*** Records for this exercise ***
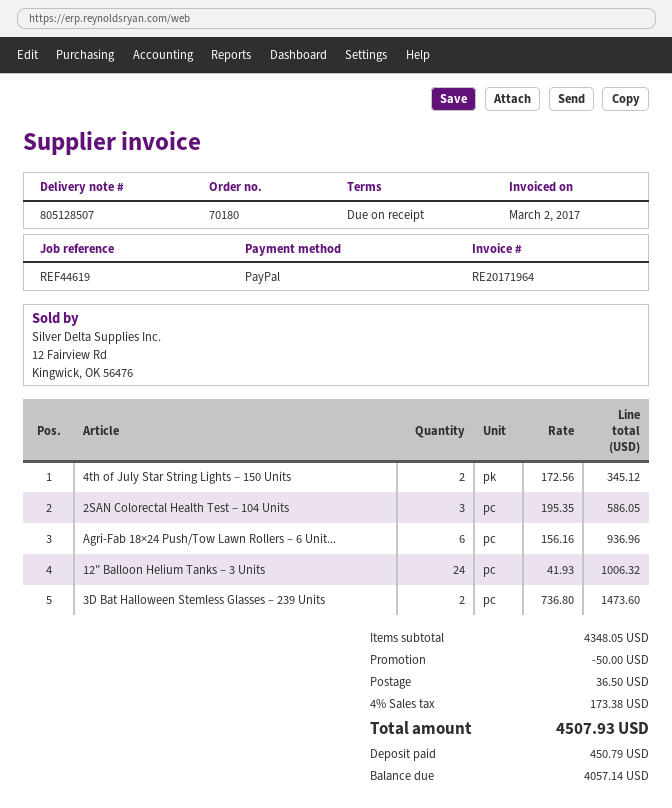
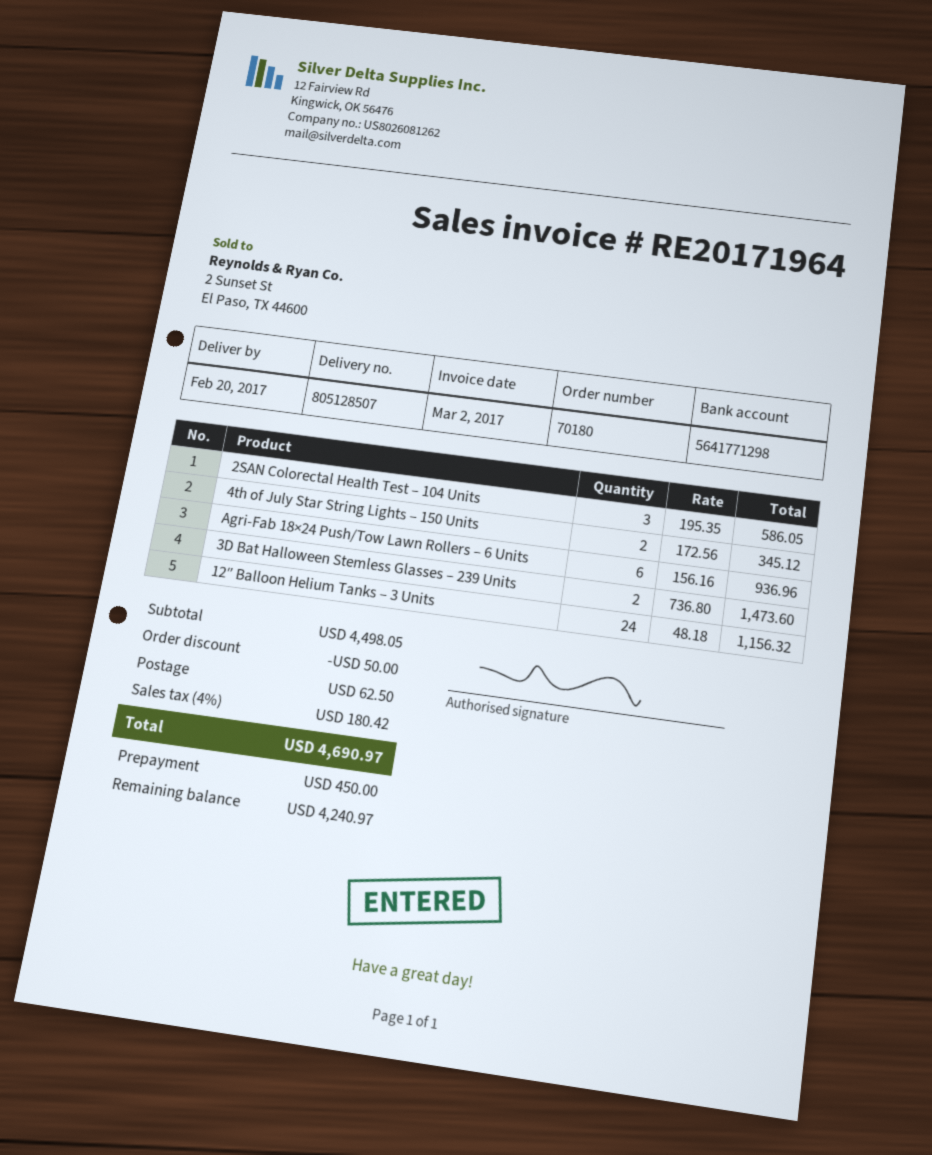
12″ Balloon Helium Tanks – 3 Units: 24 x 41.93 = 1006.32 -> 24 x 48.18 = 1156.32
subtotal: 4348.05 -> 4498.05
shipping: 36.50 -> 62.50
tax: 4% = 173.38 -> 4% = 180.42
total: 4507.93 -> 4690.97
deposit: 450.79 -> 450.00
balance: 4057.14 -> 4240.97

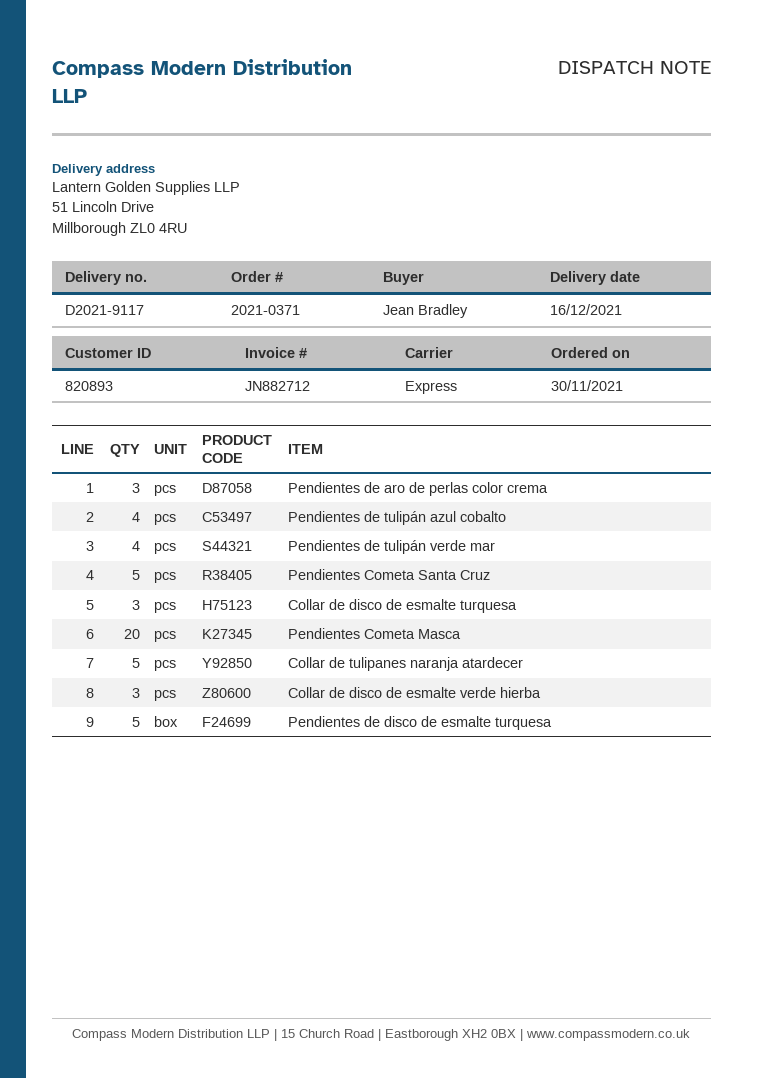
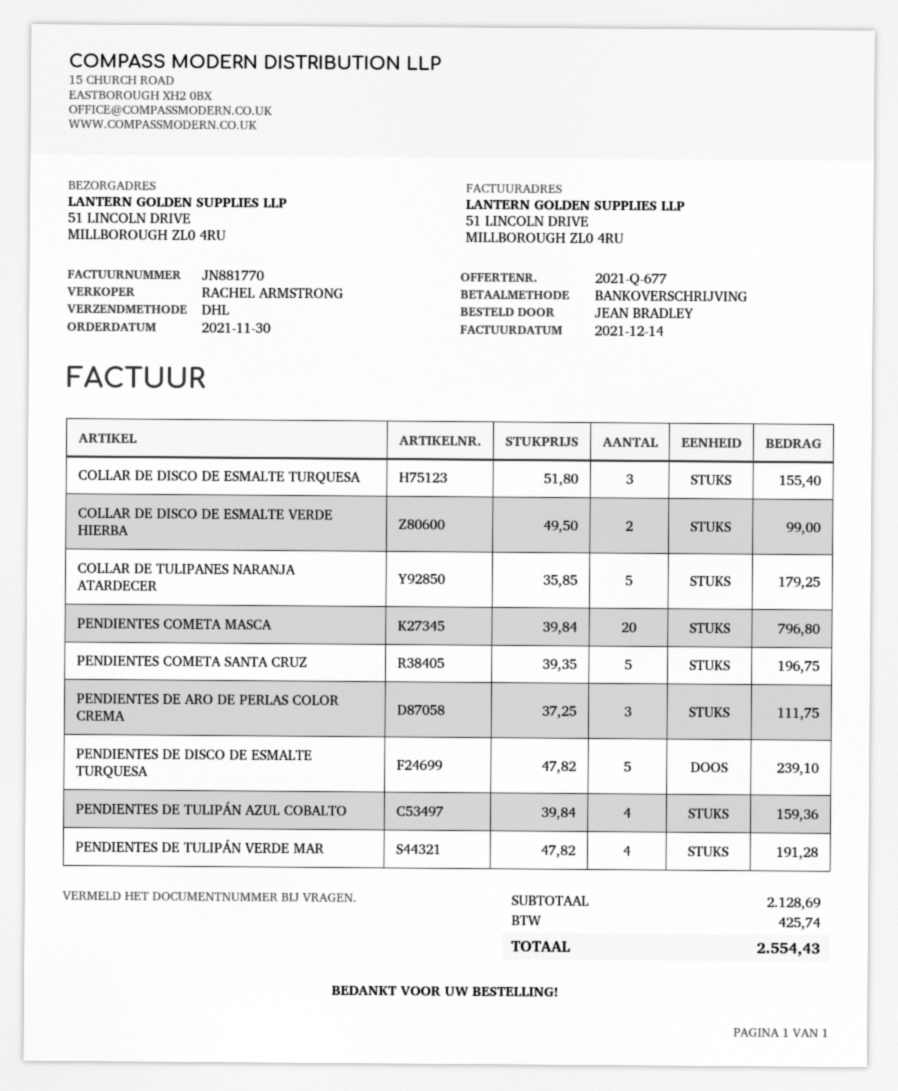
invoice number: JN882712 -> JN881770
shipping method: express -> DHL
Collar de disco de esmalte verde hierba: 3 -> 2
*** End of Records for this exercise ***
* [Task requirements]:
Say how many lines in the entries include the word "shipping", with no text around the number.

* [Answer space]:
2